LANSING, Mich. (BP)–A pregnant woman may use deadly force to defend her fetus against an assault, the Michigan Court of Appeals has ruled, opening wider a debate about when a fetus becomes a person.
The case stems from an incident in which a woman was attacked by her boyfriend when she was 16 weeks pregnant with quadruplets, according to a New York Times report Oct. 16. The man allegedly punched the woman in the stomach twice before she stabbed him in the chest with a kitchen knife, killing him.
The woman miscarried a few weeks later, was charged with voluntary manslaughter and was sentenced to five to 20 years in prison. The jury had rejected her plea that she had acted in self-defense.
In October, the appeals court reversed her conviction and ordered a new trial, ruling the trial judge should have allowed her to argue that she was defending not only herself but also “her unborn children,” according to The Times.
“One is left with a most peculiar legal situation,” John C. Mayoue, an Atlanta lawyer who is an expert in the ways the law treats embryos and fetuses, said in The Times. “Although she may use deadly force to protect the viable or nonviable fetus, thereby ending someone’s life, she also has the constitutional right to terminate the pregnancy herself without consequence.”
The case raises important questions given the characterization of miscarriage as murder would also imply abortion as murder.

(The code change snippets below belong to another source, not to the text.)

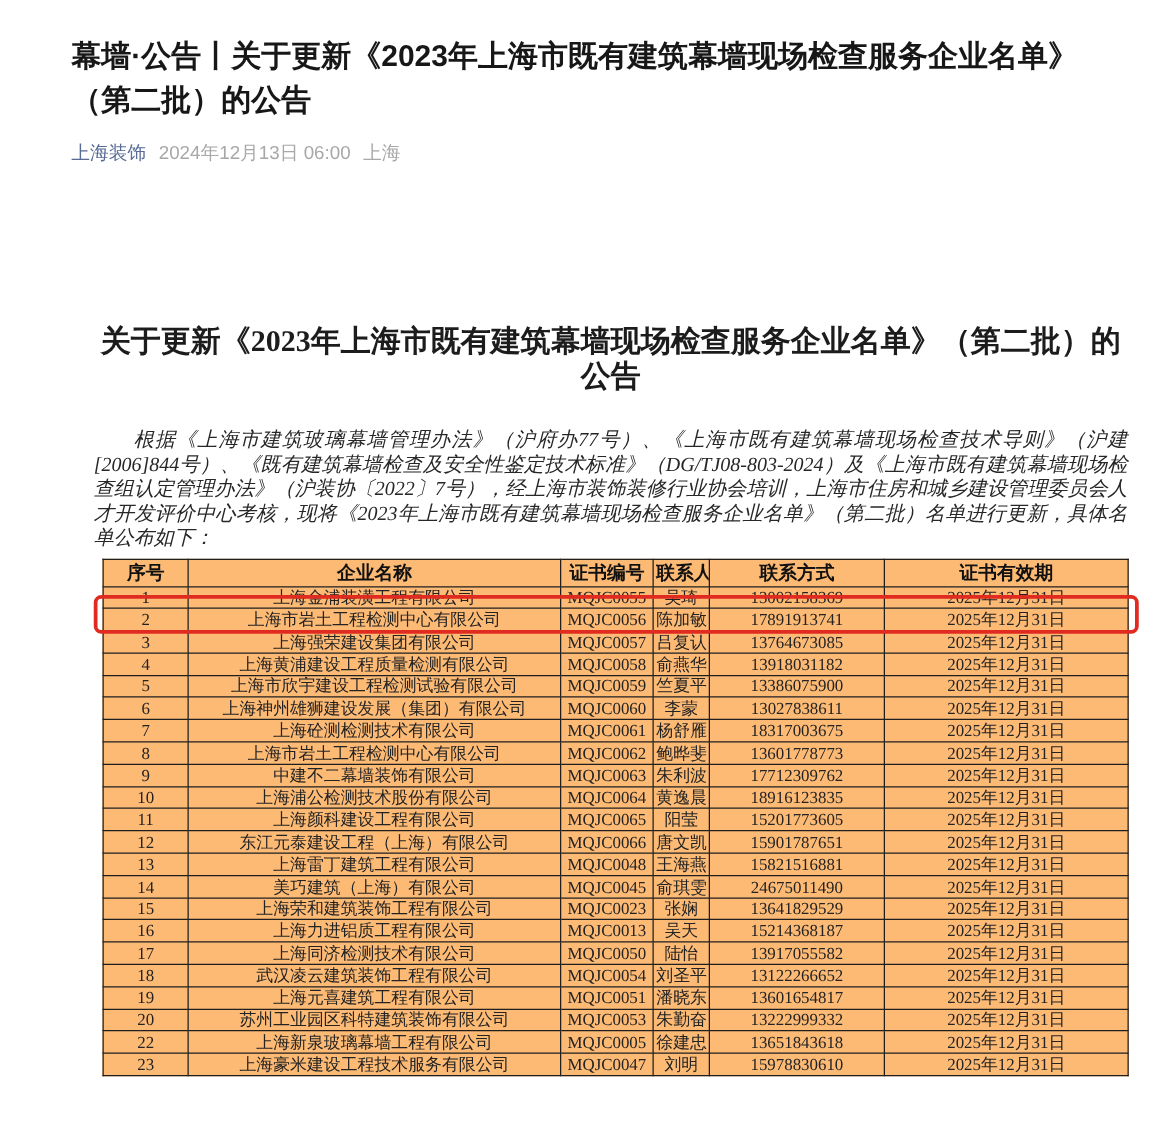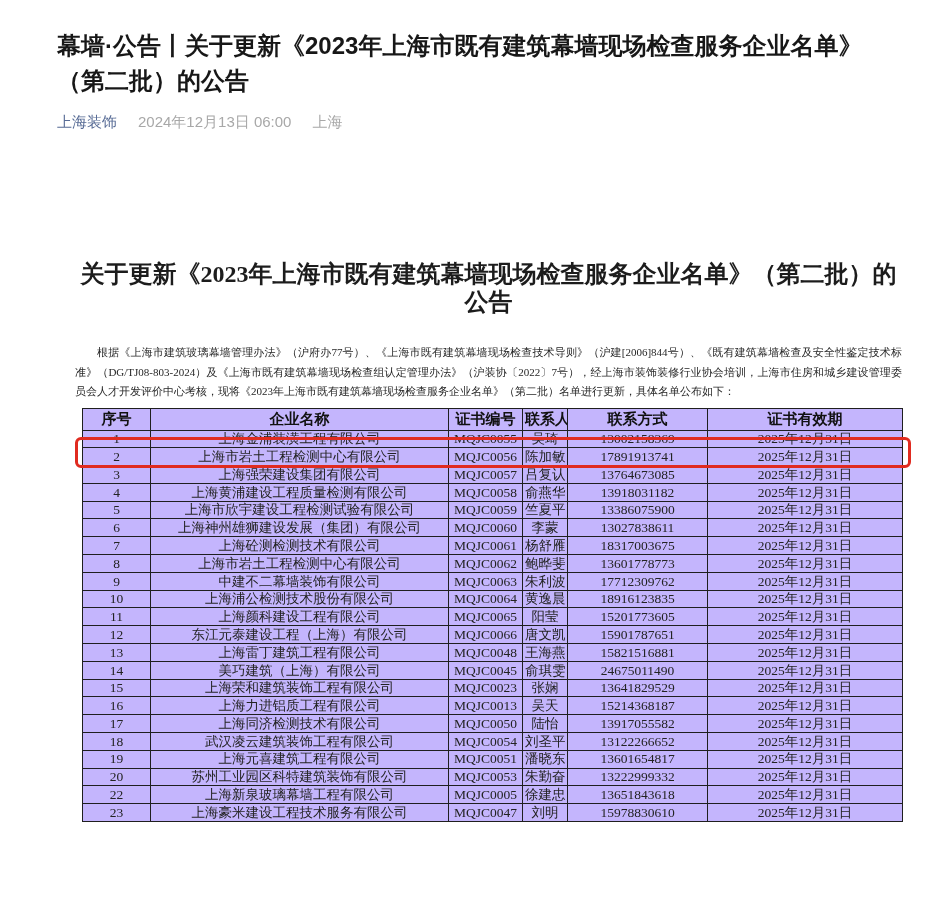"上海装饰" .byline { gap: 21px -> 10px }
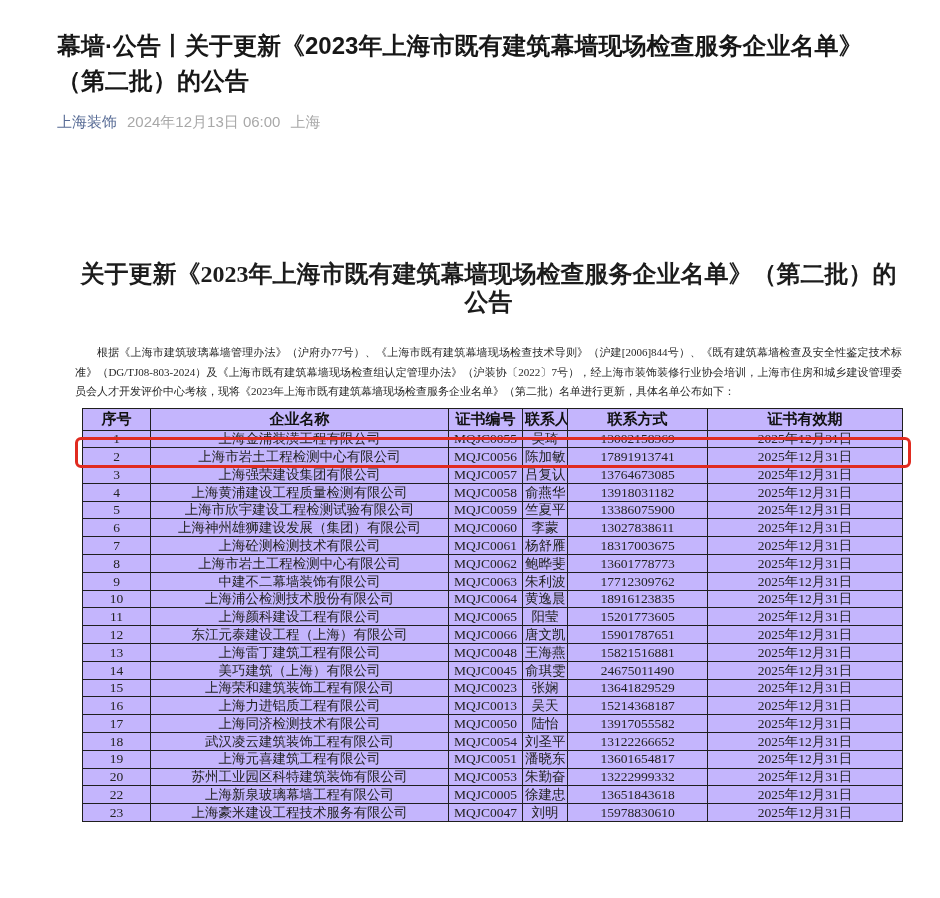"根据《上海市建筑玻璃幕墙管理办法》（沪府办77号）、《上海市既有建筑幕墙现场检查" .doc-paragraph { font-size: 11px -> 16px; font-style: none -> italic }
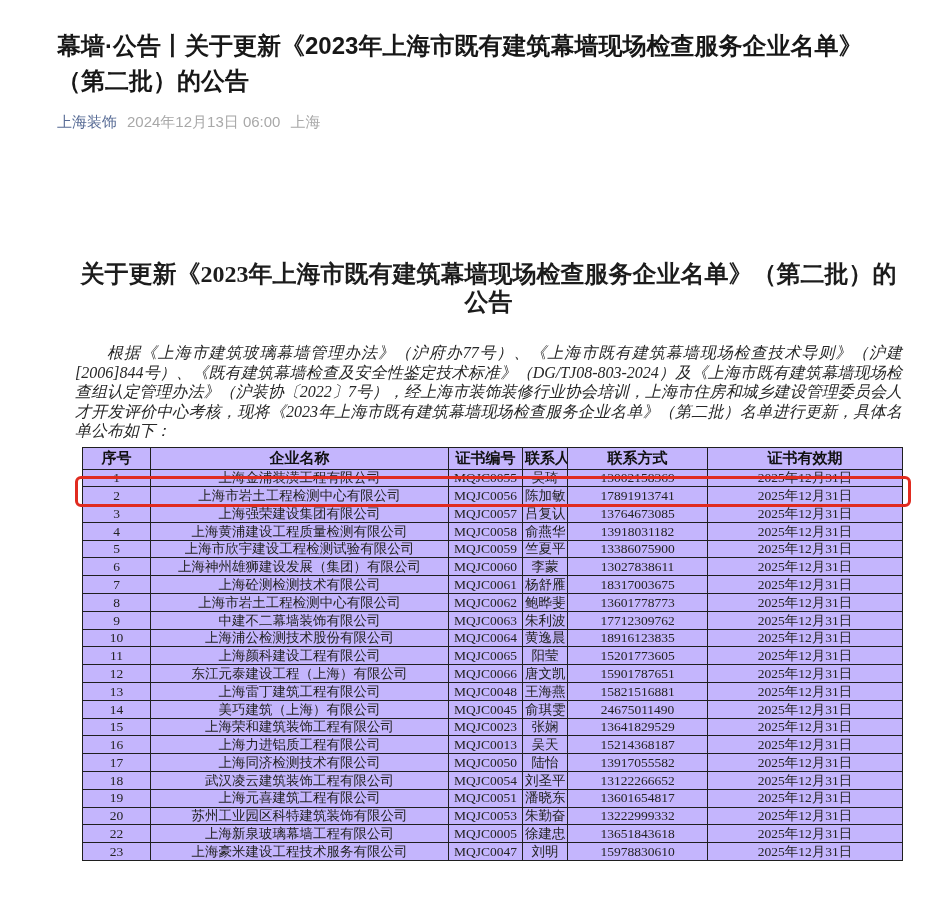"序号" table.company-table { background: #c4b5fd -> #fdba74 }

About half the nation’s states have laws making assaults that cause miscarriages or stillbirths criminal.
Michigan law permits the use of deadly force in defense of self and in defense of others, and the appeals court held that the concept of defending others “should also extend to the protection of a fetus, viable or nonviable, from an assault against the mother.”
Even so, the court clarified that it recognized the defense only in the context of assault, thus excluding medical abortions and the destruction of embryos existing outside the body, according to The Times.
Pro-choice activists say the appeals court’s decision was right and it defends the right of the mother to choose whether to keep her pregnancy, according to christianitytoday.com.
“When a woman is carrying a wanted pregnancy and she has made that decision, which is constitutionally protected, she has the right to protect the embryo or fetus,” said Linda Rosenthal, a lawyer for the Center of Reproductive Law and Policy.
Gail Rodwan, lawyer for the woman who was assaulted in the case, noted that the court’s opinion could have far-reaching implications.
“The opinion clearly does recognize the sense that the fetus was another separate from the mother,” she said.
But Rodwan stressed in her brief that abortion rights should not be affected by a ruling in her client’s favor, according to The Times. Abortion providers act under protection of the law, she said, and the boyfriend with his assaultive conduct did not.